The records below are to be repeated exactly, minus any pictures.

[[ THE DATA open ]]

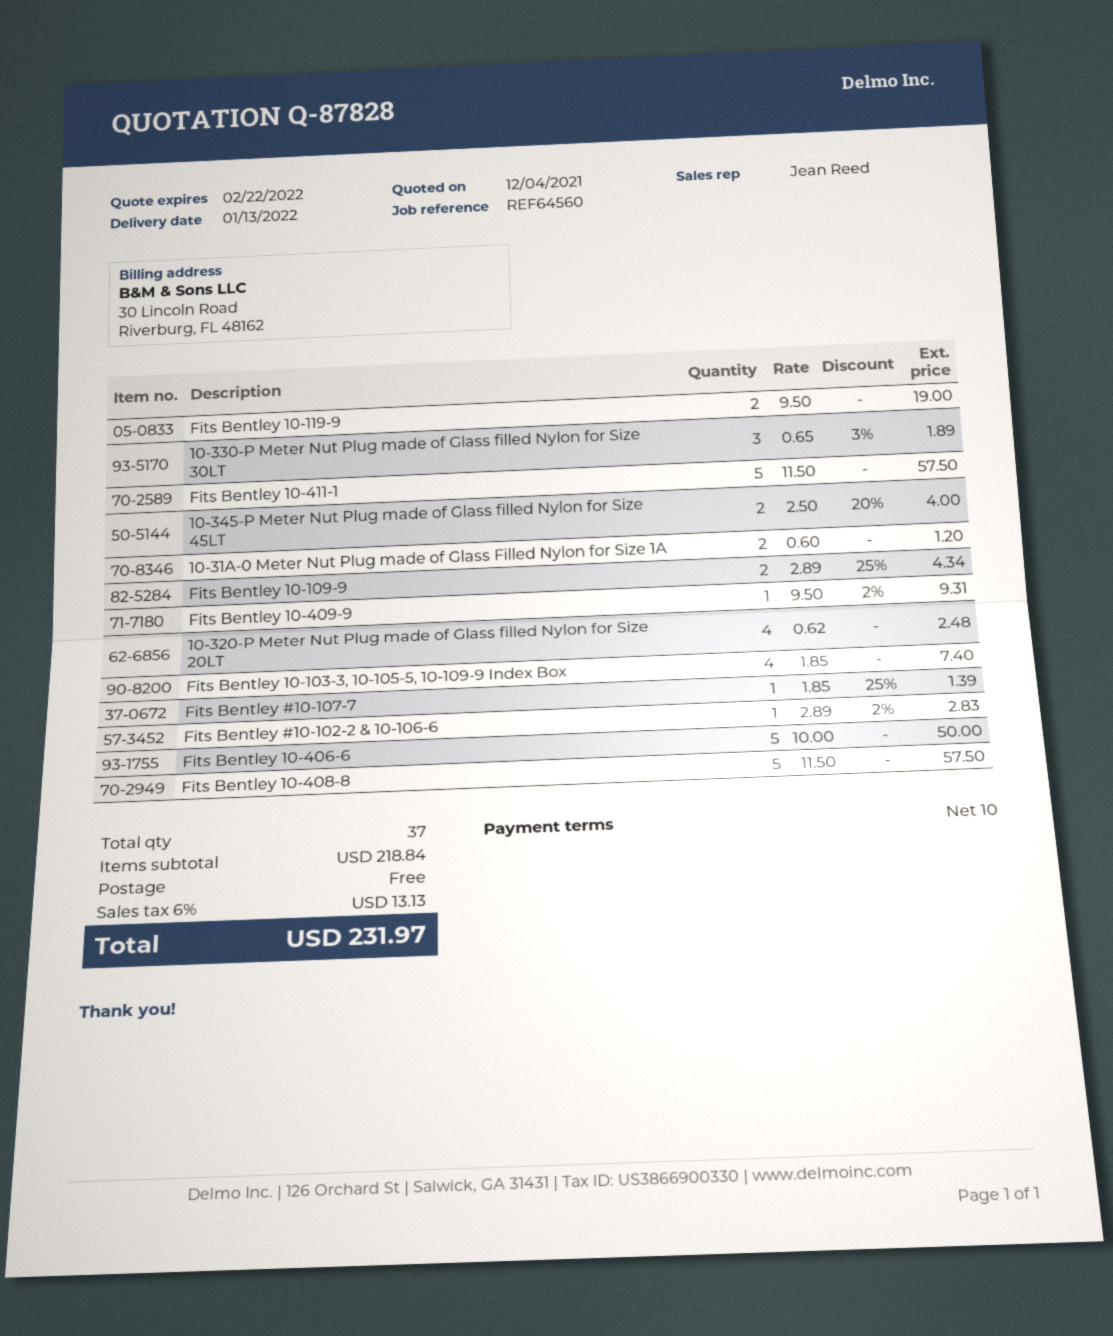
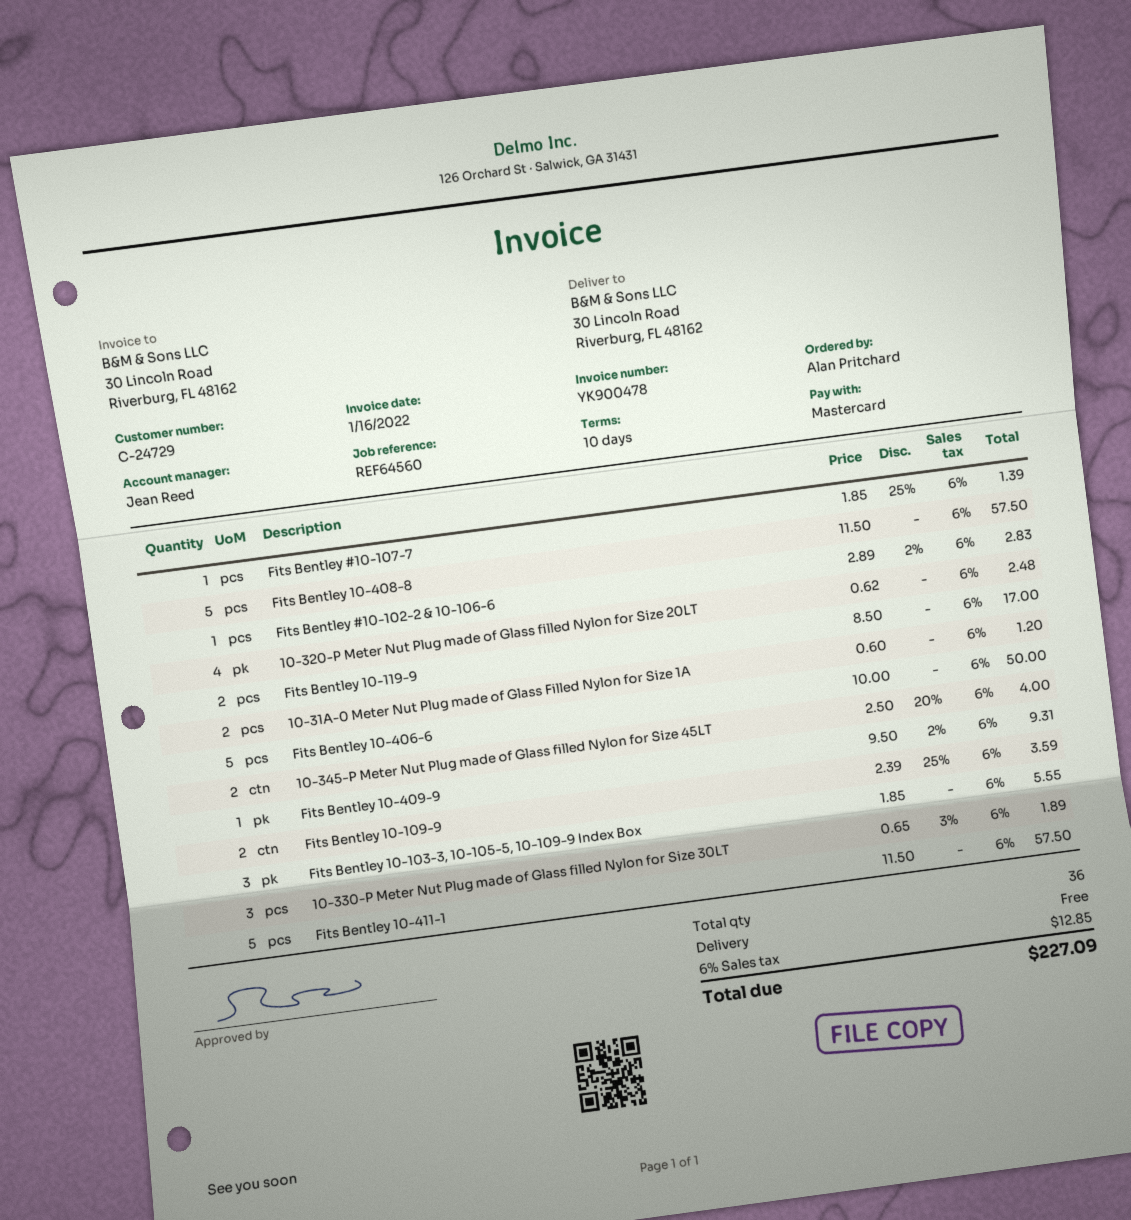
Fits Bentley 10-119-9: 2 x 9.50 = 19.00 -> 2 x 8.50 = 17.00
Fits Bentley 10-109-9: 2 x 2.89 - 25% = 4.34 -> 2 x 2.39 - 25% = 3.59
Fits Bentley 10-103-3, 10-105-5, 10-109-9 Index Box: 4 x 1.85 = 7.40 -> 3 x 1.85 = 5.55
total quantity: 37 -> 36
tax: 6% = 13.13 -> 6% = 12.85
total: 231.97 -> 227.09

[[ THE DATA closed ]]

> _EXERCISE RESULT_
Fits Bentley 10-119-9: 2 x 9.50 = 19.00 -> 2 x 8.50 = 17.00
Fits Bentley 10-109-9: 2 x 2.89 - 25% = 4.34 -> 2 x 2.39 - 25% = 3.59
Fits Bentley 10-103-3, 10-105-5, 10-109-9 Index Box: 4 x 1.85 = 7.40 -> 3 x 1.85 = 5.55
total quantity: 37 -> 36
tax: 6% = 13.13 -> 6% = 12.85
total: 231.97 -> 227.09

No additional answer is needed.